Она остановилась на пороге, слегка покачиваясь и улыбаясь. Пришлось
подниматься по лестнице, и она с трудом переводила дух.
- Сначала распакуй вещи и разложи их в комоде, а потом, если захочешь,
спускайся вниз - посмотришь вместе с Уильямом Эрнестом телевизор или
поговорим, пока я буду готовить ужин.
"Ну и улыбочка, хуже не придумаешь, - решила Гилли. - Да и зубов
маловато". - Она положила чемодан на кровать и уселась рядом, заталкивая
ногами ящики внутрь комода.
- Если тебе что-нибудь понадобится, малышка, крикни маму Троттер.
Договорились?
Гилли нетерпеливо кивнула. Единственно, чего она хотела - остаться
одной. Из недр дома доносились звуки песенки из детской телепередачи "Улица
Сезам". Прежде всего придется заняться вкусами Уильяма Эрнеста - надо же,
смотреть такое по телевизору.
- Мы с тобой наверняка подружимся, дорогая. Я понимаю, как трудно то и
дело переезжать с места на место.
- Лучше переезжать, - Гилли резко потянула на себя верхний ящик комода,
он чуть не свалился ей на голову, - чем киснуть на одном месте.

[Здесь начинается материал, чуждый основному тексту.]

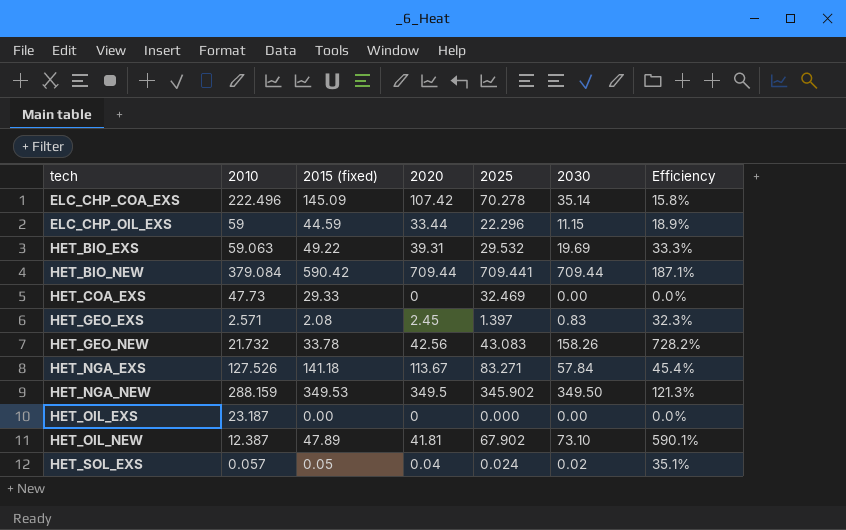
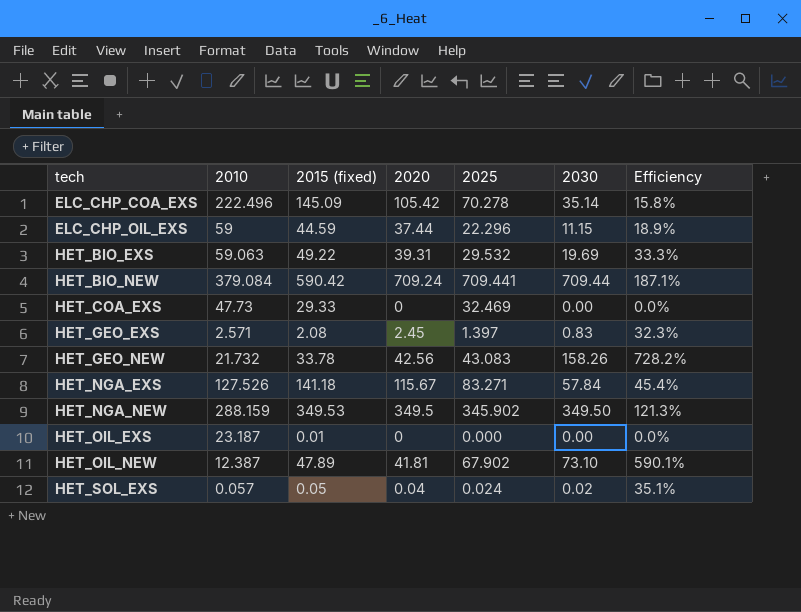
ELC_CHP_COA_EXS | 2020: 107.42 -> 105.42
ELC_CHP_OIL_EXS | 2020: 33.44 -> 37.44
HET_BIO_NEW | 2020: 709.44 -> 709.24
HET_NGA_EXS | 2020: 113.67 -> 115.67
HET_OIL_EXS | 2015 (fixed): 0.00 -> 0.01

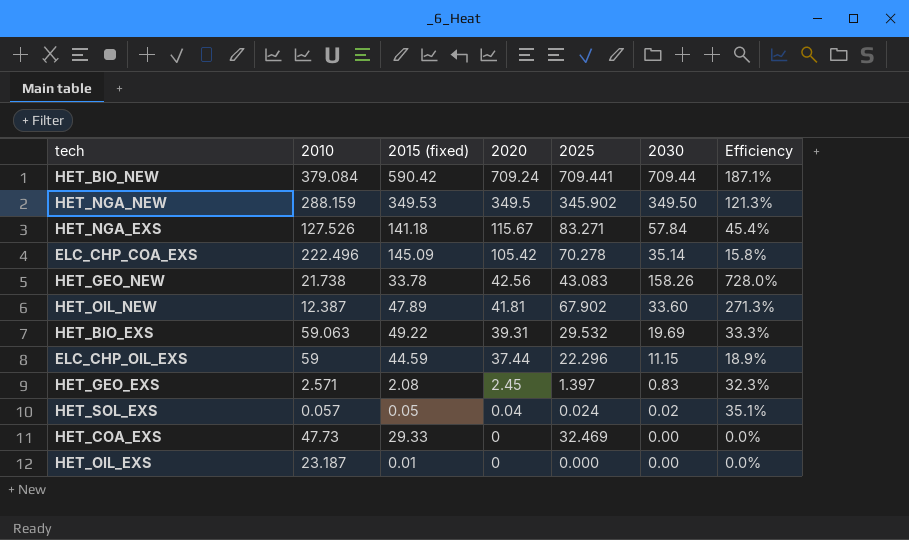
row order: tech ascending -> 2020 descending
HET_GEO_NEW | 2010: 21.732 -> 21.738
HET_GEO_NEW | Efficiency: 728.2% -> 728.0%
HET_OIL_NEW | 2030: 73.10 -> 33.60
HET_OIL_NEW | Efficiency: 590.1% -> 271.3%

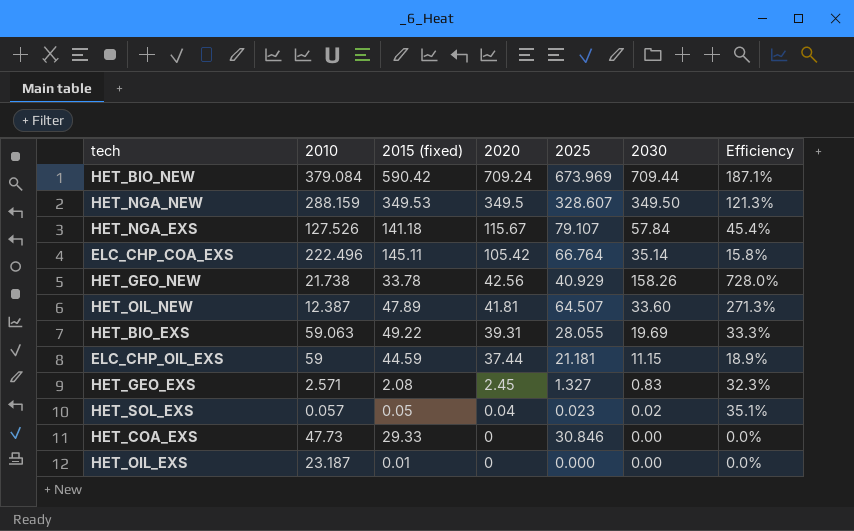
HET_BIO_NEW | 2025: 709.441 -> 673.969
HET_NGA_NEW | 2025: 345.902 -> 328.607
HET_NGA_EXS | 2025: 83.271 -> 79.107
ELC_CHP_COA_EXS | 2015 (fixed): 145.09 -> 145.11
ELC_CHP_COA_EXS | 2025: 70.278 -> 66.764
HET_GEO_NEW | 2025: 43.083 -> 40.929
HET_OIL_NEW | 2025: 67.902 -> 64.507
HET_BIO_EXS | 2025: 29.532 -> 28.055
ELC_CHP_OIL_EXS | 2025: 22.296 -> 21.181
HET_GEO_EXS | 2025: 1.397 -> 1.327
HET_SOL_EXS | 2025: 0.024 -> 0.023
HET_COA_EXS | 2025: 32.469 -> 30.846

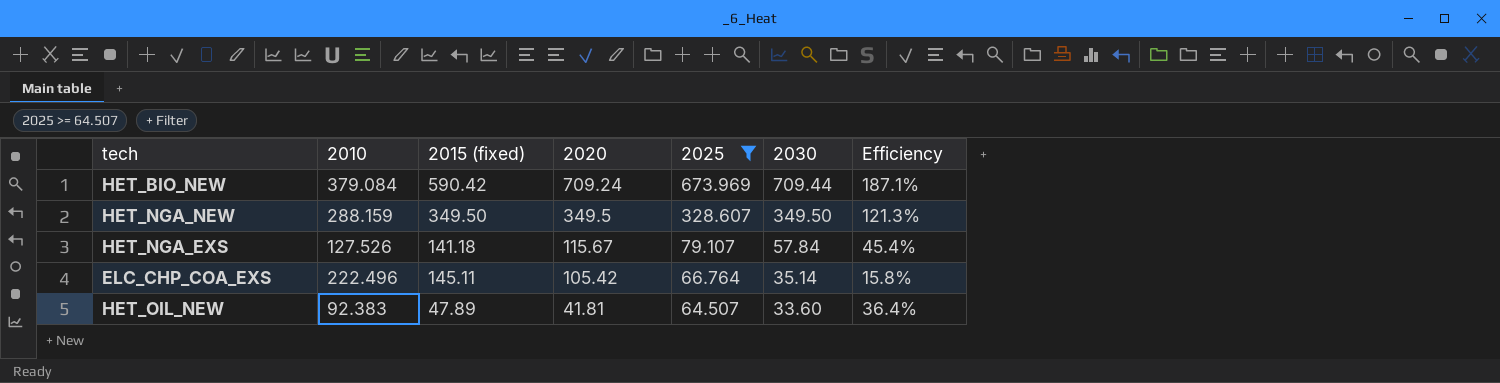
filter: none -> 2025 >= 64.507
HET_NGA_NEW | 2015 (fixed): 349.53 -> 349.50
HET_OIL_NEW | 2010: 12.387 -> 92.383
HET_OIL_NEW | Efficiency: 271.3% -> 36.4%

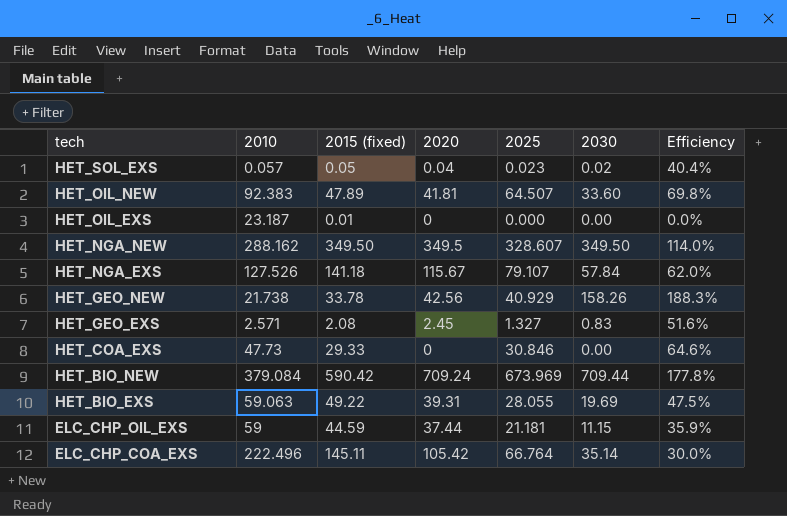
filter: 2025 >= 64.507 -> none
row order: 2020 descending -> tech descending
column Efficiency | formula: [2030] / [2010] -> [2025] / [2010]
HET_NGA_NEW | 2010: 288.159 -> 288.162

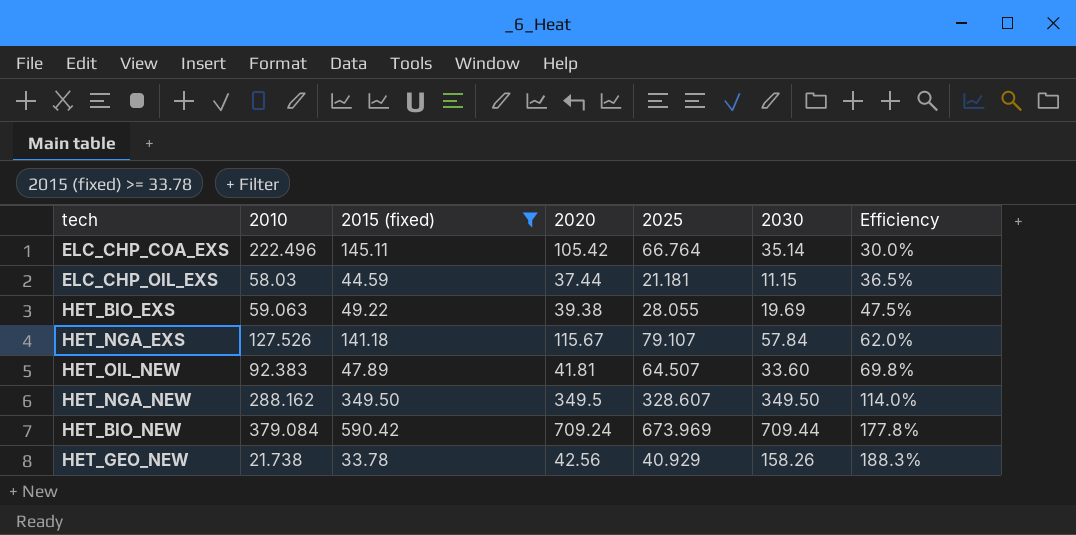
filter: none -> 2015 (fixed) >= 33.78
row order: tech descending -> Efficiency ascending
ELC_CHP_OIL_EXS | 2010: 59 -> 58.03
ELC_CHP_OIL_EXS | Efficiency: 35.9% -> 36.5%
HET_BIO_EXS | 2020: 39.31 -> 39.38

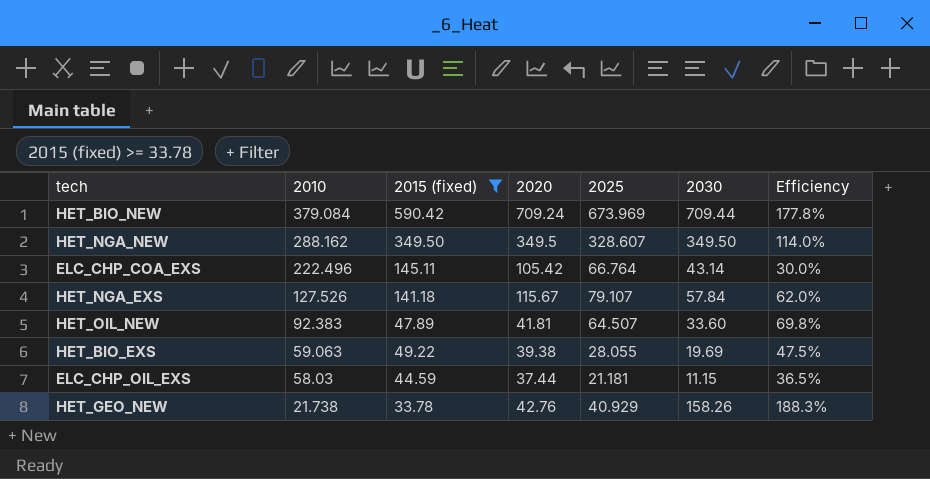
row order: Efficiency ascending -> 2010 descending
ELC_CHP_COA_EXS | 2030: 35.14 -> 43.14
HET_GEO_NEW | 2020: 42.56 -> 42.76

Тоска!
- Ну, как сказать... - грузная женщина направилась было к лестнице,
потом снова вернулась к двери. - Так вот...
Гилли соскочила с кровати, ухватилась за ручку двери, а другой рукой
уперлась в собственный бок. Миссис Троттер бросила взгляд на дверную ручку.
- Устраивайся, как следует, будь как дома. Слышишь?
Гилли резко захлопнула дверь. Боже! Слушать это чучело - все равно, что
слизывать с обертки растаявшее мороженое.
Она провела пальцем по слою пыли на крышке комода и, стоя на кровати,
написала большими круглыми буквами: "ГАЛАДРИЭЛЬ ХОПКИНС". Внимательно
посмотрела на них и стерла надпись ладонью.
В белом квадратном доме Нэвинсов царили ослепительная чистота и порядок,
как, впрочем, и во всех других квадратных белых домах квартала, в котором
они жили; вокруг - ни деревца. Единственным нарушителем спокойствия во всей
округе была Гилли. Ну что ж, теперь они, наконец, избавились от нее -
"Голливудские Сады" снова станут ослепительно безупречным местом. Нет,
скорее, это она избавилась от них - этих поганых, ничтожных людишек.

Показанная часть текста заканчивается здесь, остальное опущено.